Brad Stevens even views it as an important feminist film, “Better Watch Out! is the point Hellman’s cinema had been inexorably moving towards. The earlier works’ feminist elements here solidify around an active-heroine, while the masculine viewpoint is unambiguously rejected.” Even though it was only a contract film (“A movie I did not want to make,” says Hellman) for a producer friend, Hellman was able to re-work the original script with Rex Weiner, Steven Gaydos, and his daughter Melissa (who has a small role as Dr. Newbury’s assistant) to tell the story he wanted to tell and to make it his own. And he’s still proud of it today as he discusses it in recent interviews.

But if Better Watch Out! stands out it’s for being a certain kind of horror cinema that is no longer made today. A lineage could be traced from Jacques Tourneur to Dario Argento to Hellman and to Lynch. But what are the new films or who are the new directors that are still carrying this psychedelic and eerie torch? None come to mind (except for maybe Refn). But it's worth connecting Hellman to Lynch a bit further, as Lynch’s European-financed productions and side-projects provide a general idea of other directions Hellman could have gone towards. There are many actors and actresses even in Better Watch Out! that would go on to work with Lynch (Laura Harring, Richard Beymer, Eric Da Re). The original popularity of Twin Peaks (regardless of its network failure and compromise) could be seen as the black hole of this surreal, psychedelic filmmaking style. And for more on this subject there is Andy Burns’ upcoming book Wrapped in plastic. Twin Peaks (ECW Press) which provides its history, reasons for its importance, and impact. It’s the book the series truly deserves.

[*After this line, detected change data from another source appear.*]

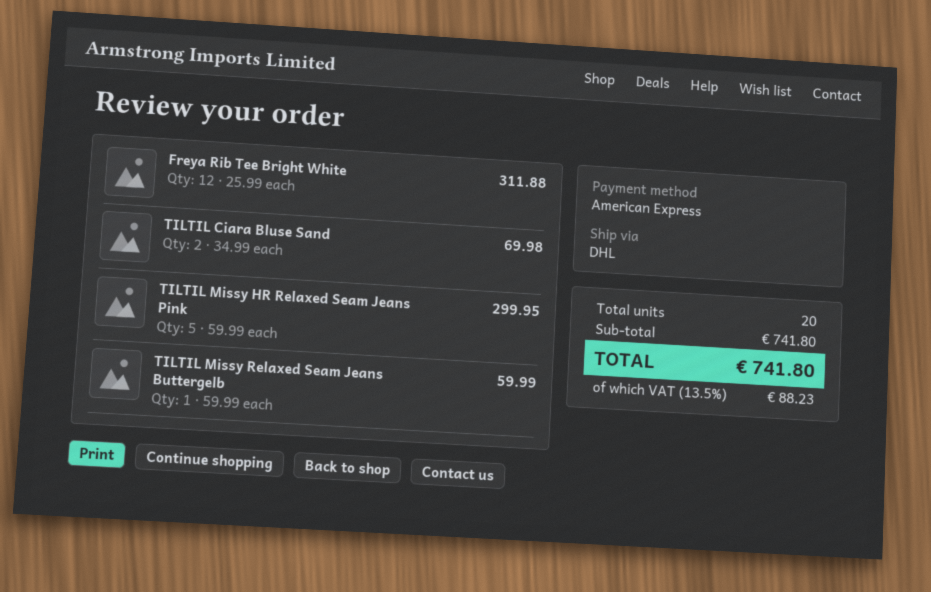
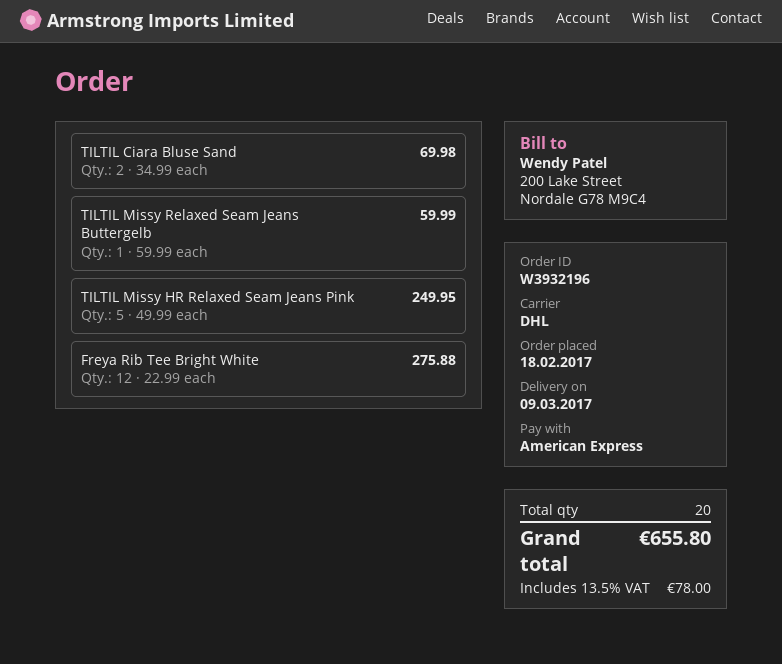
Freya Rib Tee Bright White: 12 x 25.99 = 311.88 -> 12 x 22.99 = 275.88
TILTIL Missy HR Relaxed Seam Jeans Pink: 5 x 59.99 = 299.95 -> 5 x 49.99 = 249.95
tax: 13.5% = 88.23 -> 13.5% = 78.00
total: 741.80 -> 655.80

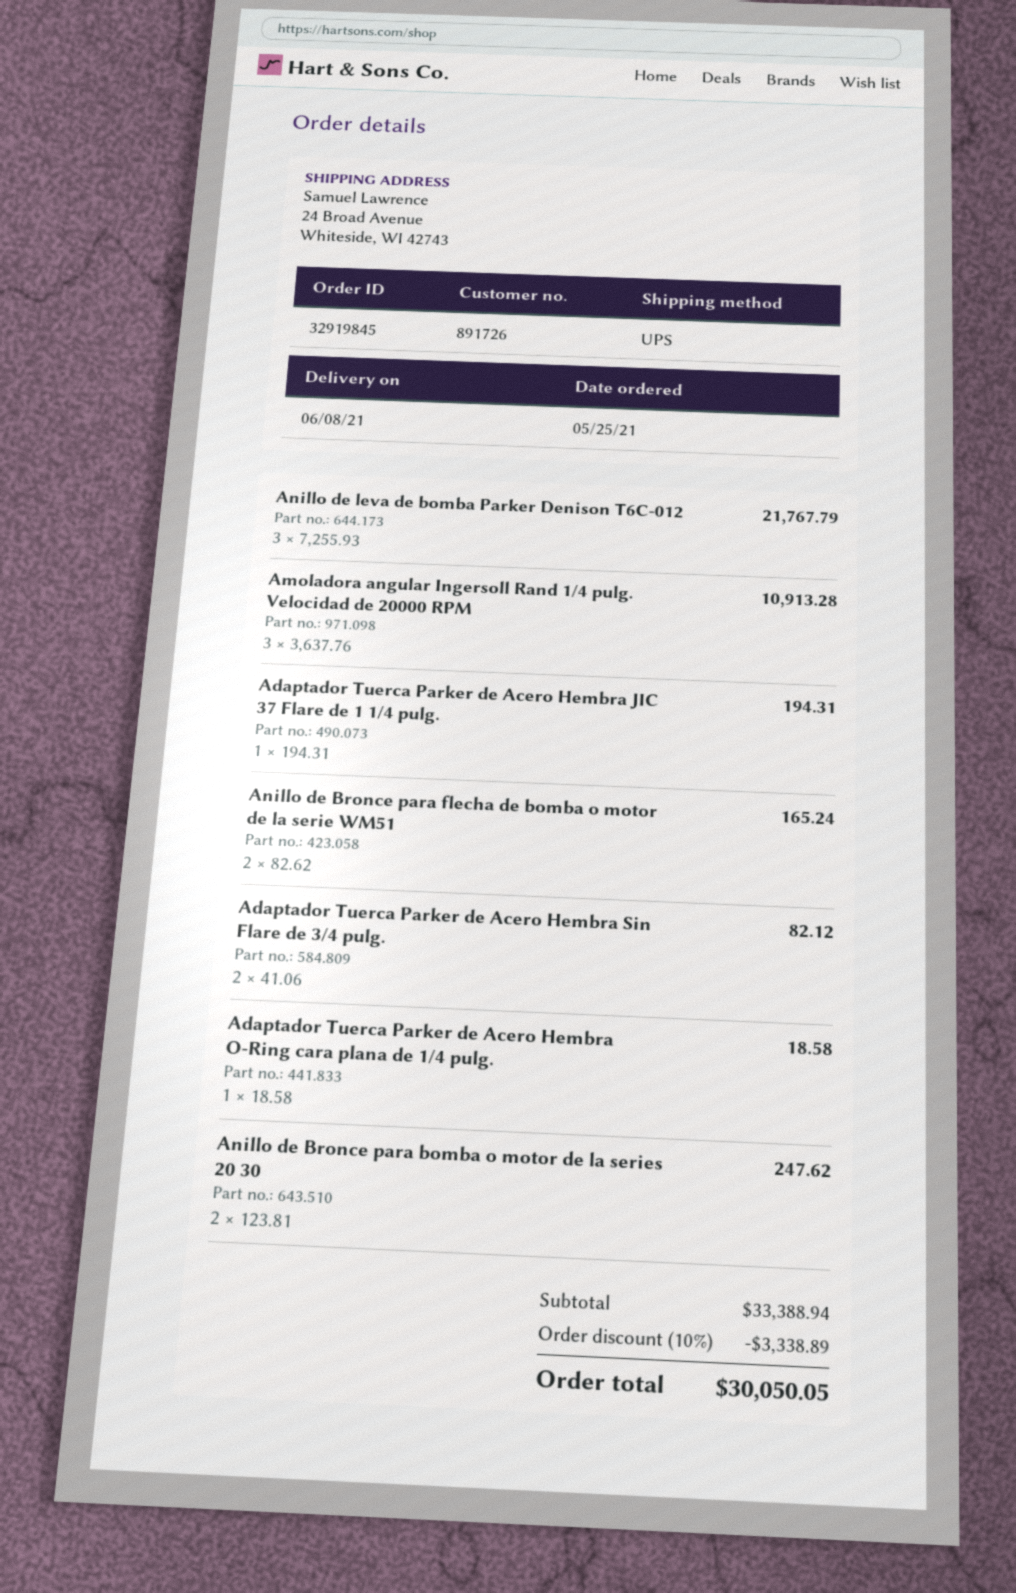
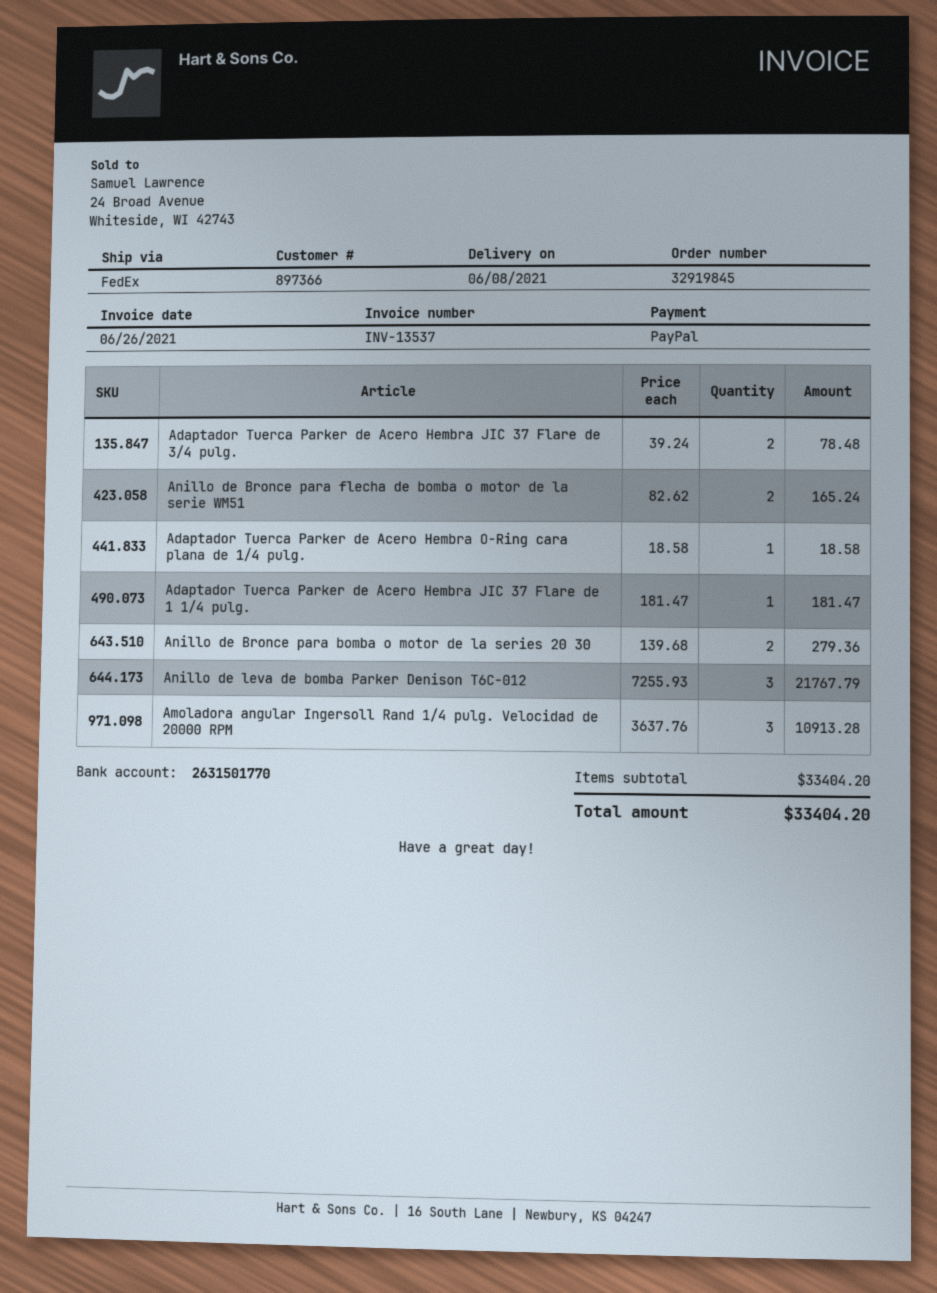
customer number: 891726 -> 897366
shipping method: UPS -> FedEx
Adaptador Tuerca Parker de Acero Hembra JIC 37 Flare de 1 1/4 pulg.: 1 x 194.31 = 194.31 -> 1 x 181.47 = 181.47
Adaptador Tuerca Parker de Acero Hembra Sin Flare de 3/4 pulg.: 2 x 41.06 = 82.12 -> none
Anillo de Bronce para bomba o motor de la series 20 30: 2 x 123.81 = 247.62 -> 2 x 139.68 = 279.36
Adaptador Tuerca Parker de Acero Hembra JIC 37 Flare de 3/4 pulg.: none -> 2 x 39.24 = 78.48
subtotal: 33388.94 -> 33404.20
discount: 10% = 3338.89 -> none
total: 30050.05 -> 33404.20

This Lynch connection is important to stress. If the psychedelic qualities of the original Jack Nicholson-Hellman collaborations dissipated later on in the actor's career (The Shining excluded), it is the actors that would go from Hellman to Lynch and then Lynch outwards that would be the seed of a new found mysteriousness in film and television culture in the Nineties. With Better Watch Out! and then Twin Peaks these actors portray characters whose depth lies in their frightened, mysterious and evil qualities. Some other roles these actors participated in include Ray Wise in Wes Craven’s Swamp Thing, David Patrick Kelly in Mark Rappaport’s Exterior Night, all the way to the most recent appearance of Sheryl Lee in Gregg Araki’s White Bird in a Blizzard. Before things can be normal again, they’ll have to be weird.